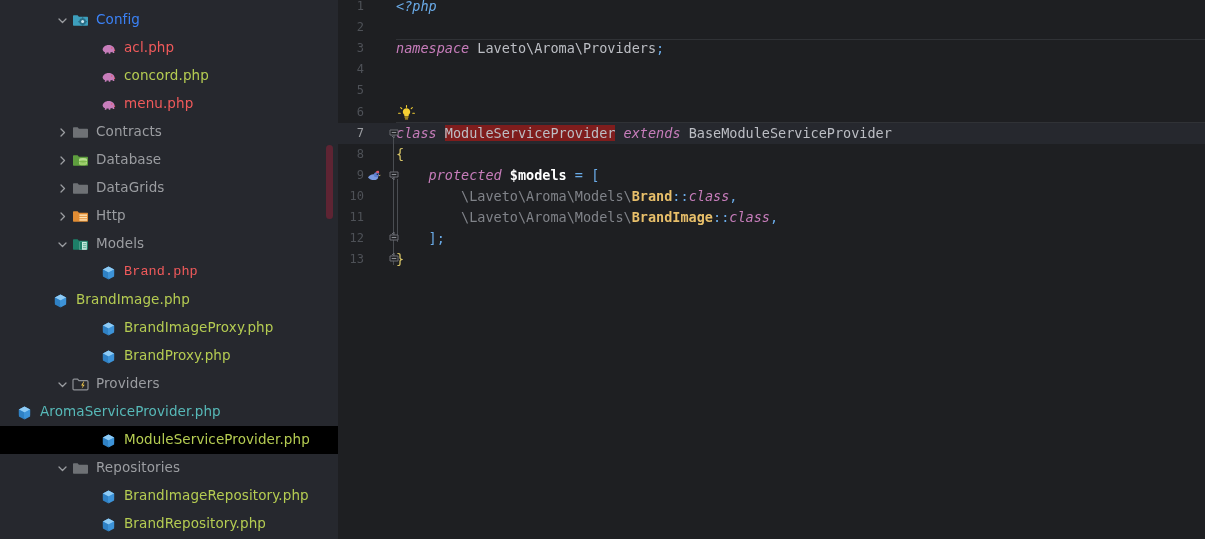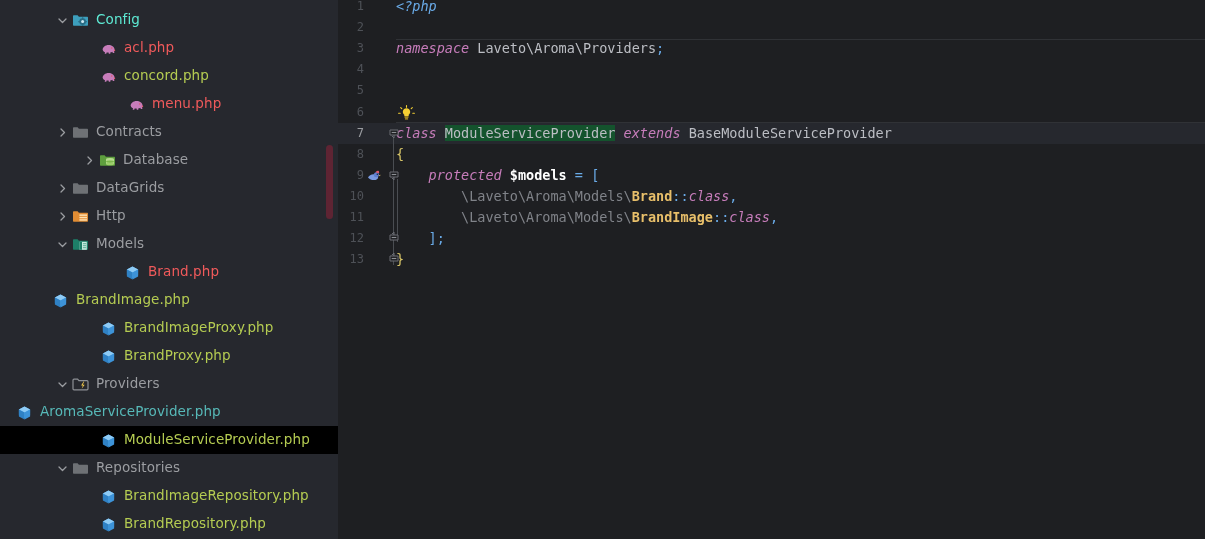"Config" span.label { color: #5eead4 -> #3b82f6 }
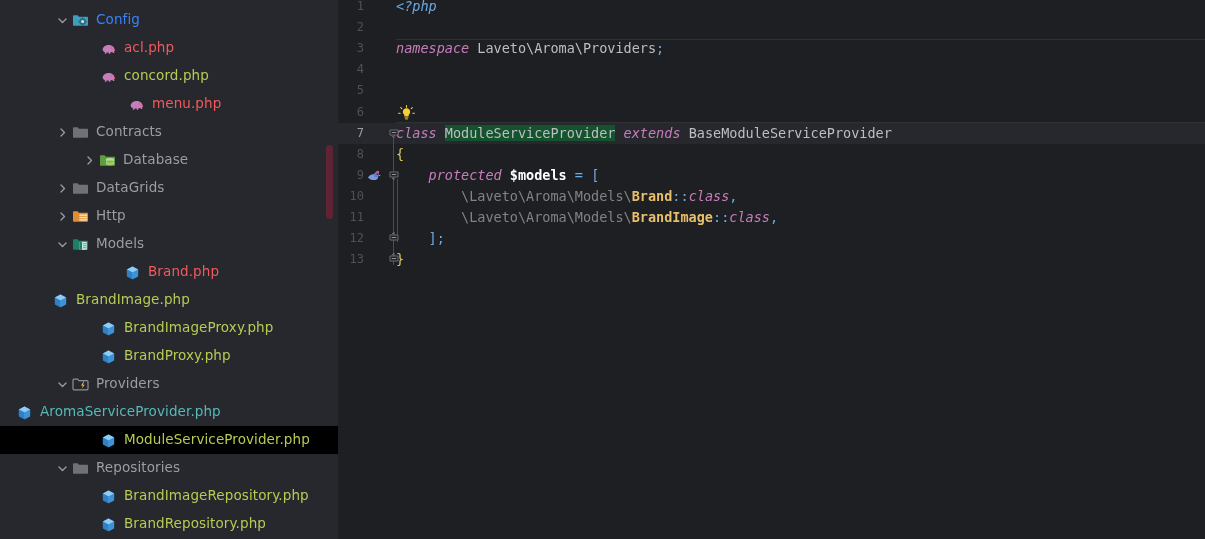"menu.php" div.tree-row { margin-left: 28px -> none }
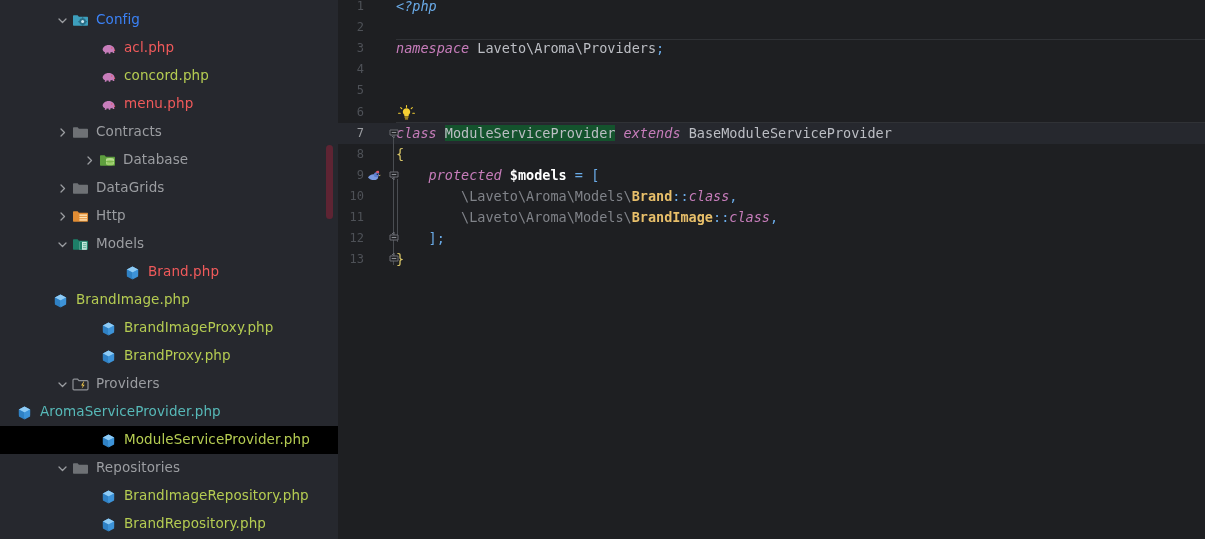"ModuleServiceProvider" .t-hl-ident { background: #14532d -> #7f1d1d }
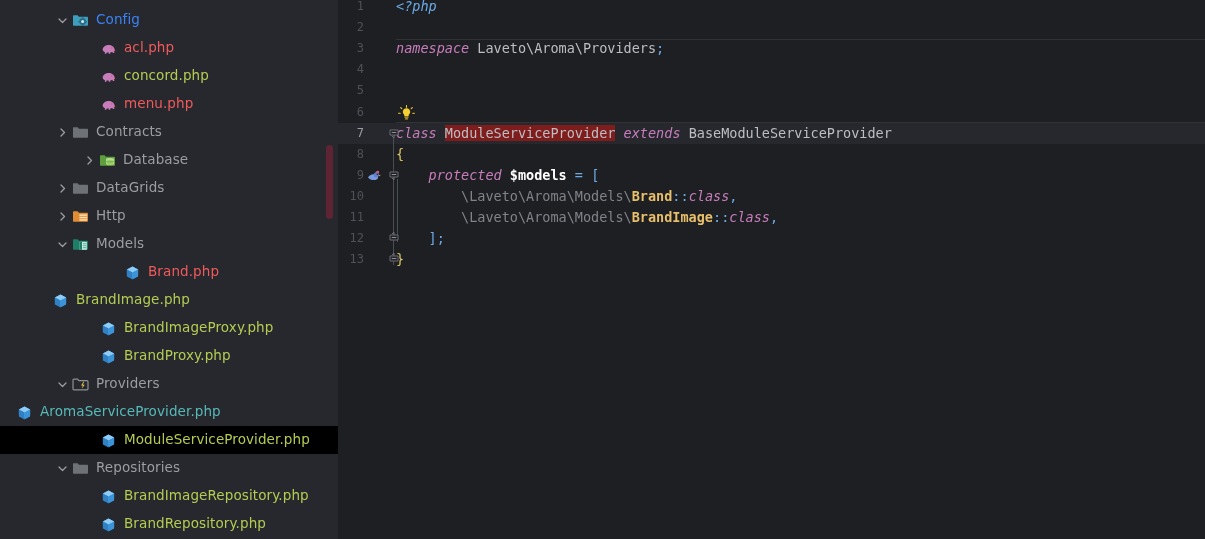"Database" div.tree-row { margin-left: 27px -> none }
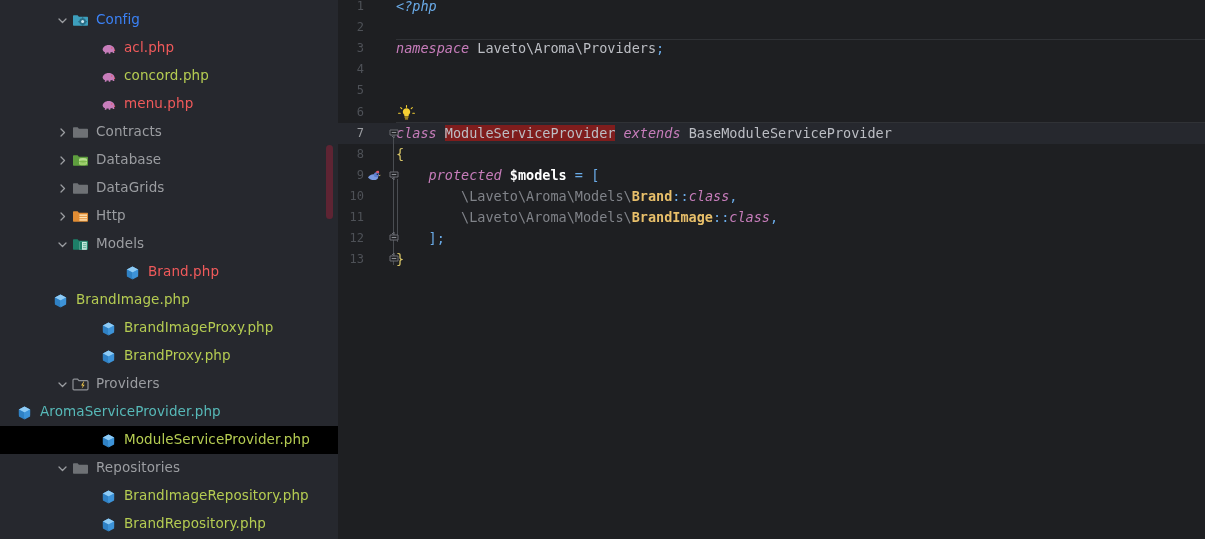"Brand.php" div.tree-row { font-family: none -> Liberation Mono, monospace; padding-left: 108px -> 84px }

· · ·

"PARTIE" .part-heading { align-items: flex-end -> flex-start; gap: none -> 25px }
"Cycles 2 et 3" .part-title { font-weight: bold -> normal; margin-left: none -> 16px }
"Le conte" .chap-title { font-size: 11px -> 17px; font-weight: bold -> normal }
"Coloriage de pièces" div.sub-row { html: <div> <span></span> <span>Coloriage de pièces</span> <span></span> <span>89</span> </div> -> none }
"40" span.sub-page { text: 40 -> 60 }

· · ·

What you have to do:
Above are some records; extract exactly the lines from the one containing "color: #5eead4 ->" through the one containing "font-family: none ->" and drop the pictures.

Answer to this exercise:
"Config" span.label { color: #5eead4 -> #3b82f6 }
"menu.php" div.tree-row { margin-left: 28px -> none }
"ModuleServiceProvider" .t-hl-ident { background: #14532d -> #7f1d1d }
"Database" div.tree-row { margin-left: 27px -> none }
"Brand.php" div.tree-row { font-family: none -> Liberation Mono, monospace; padding-left: 108px -> 84px }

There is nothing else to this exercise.